E os problemas podem estar também na disponibilidade dos portugueses para aprender. Há uma grande resistência para aprender ao longo da vida, por comparação com os outros países. Muitos ainda pensam ‘sei o que sei e recuso-me a sair da minha zona de conforto e voltar à escola’. Tem a ver com a valorização que a população dá à Educação.
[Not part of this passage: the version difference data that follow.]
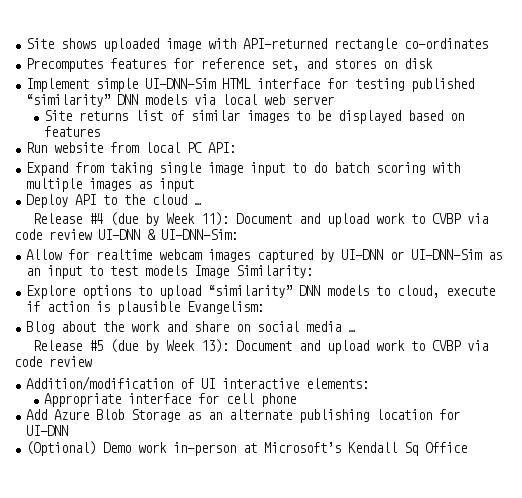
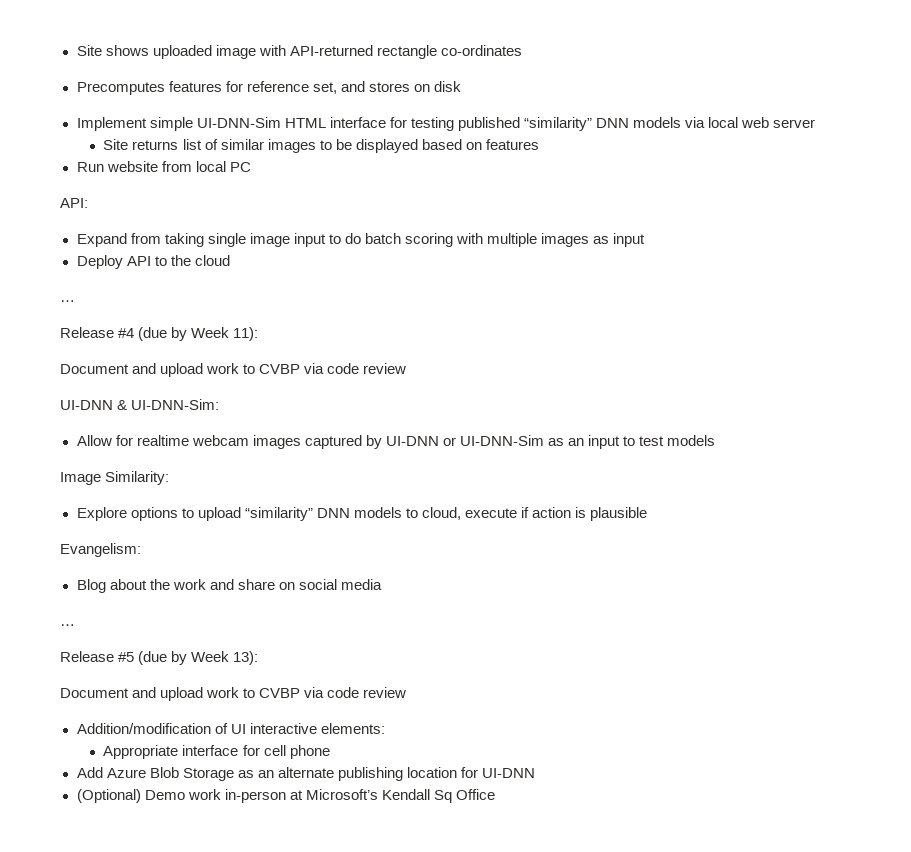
(203, 147) none -> (251, 167) //
(188, 199) none -> (230, 260) //
[236,213,489,227] [14,229,92,240] Document and upload work to CVBP via code review -> [60,363,407,377] // Document and upload work to CVBP via code review //
(188, 270) none -> (716, 440) //
(181, 308) none -> (648, 514) //
(342, 326) none -> (382, 584) //
(230, 346) none -> (259, 658) //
Na Finlândia as profissões mais valorizadas são médico, padre e professor”, volta a comparar João Marôco.

Contrastando com o otimismo de Domingos Fernandes, que prevê que os resultados num futuro estudo sejam “necessariamente diferentes para melhor, porque, da próxima vez, vamos encontrar uma percentagem mais significativa de pessoas com o ensino secundário terminado”, temos o pessimismo de Carlos Ceia.

“Nada disto se resolve para amanhã. É necessário uma espécie de pacto para a educação, em que todos, pais, alunos, professores e decisores políticos nos comprometemos a fazer o que for possível para mudar hábitos”, diz utopicamente Carlos Ceia.

O especialista olha para as novas gerações e alerta que “perderam hábitos de leitura, hábitos de escrita”. “Escreve-se de forma abreviada e até encriptada. Comunicamos muito rapidamente, sem pensar no que escrevemos ou no que dizemos”, aponta.

E, quanto às políticas educativas, Ceia deposita algumas esperanças no atual Governo, mas alerta que “já perdeu um ano à procura de soluções estratégias” e, enquanto isso, a falta de professores, por exemplo, continua a ser um problema e assim vai continuar. E dá um exemplo: “Os cursos de formação de professores estão todos suspensos há dois anos, porque não conseguimos fazer a acreditação.”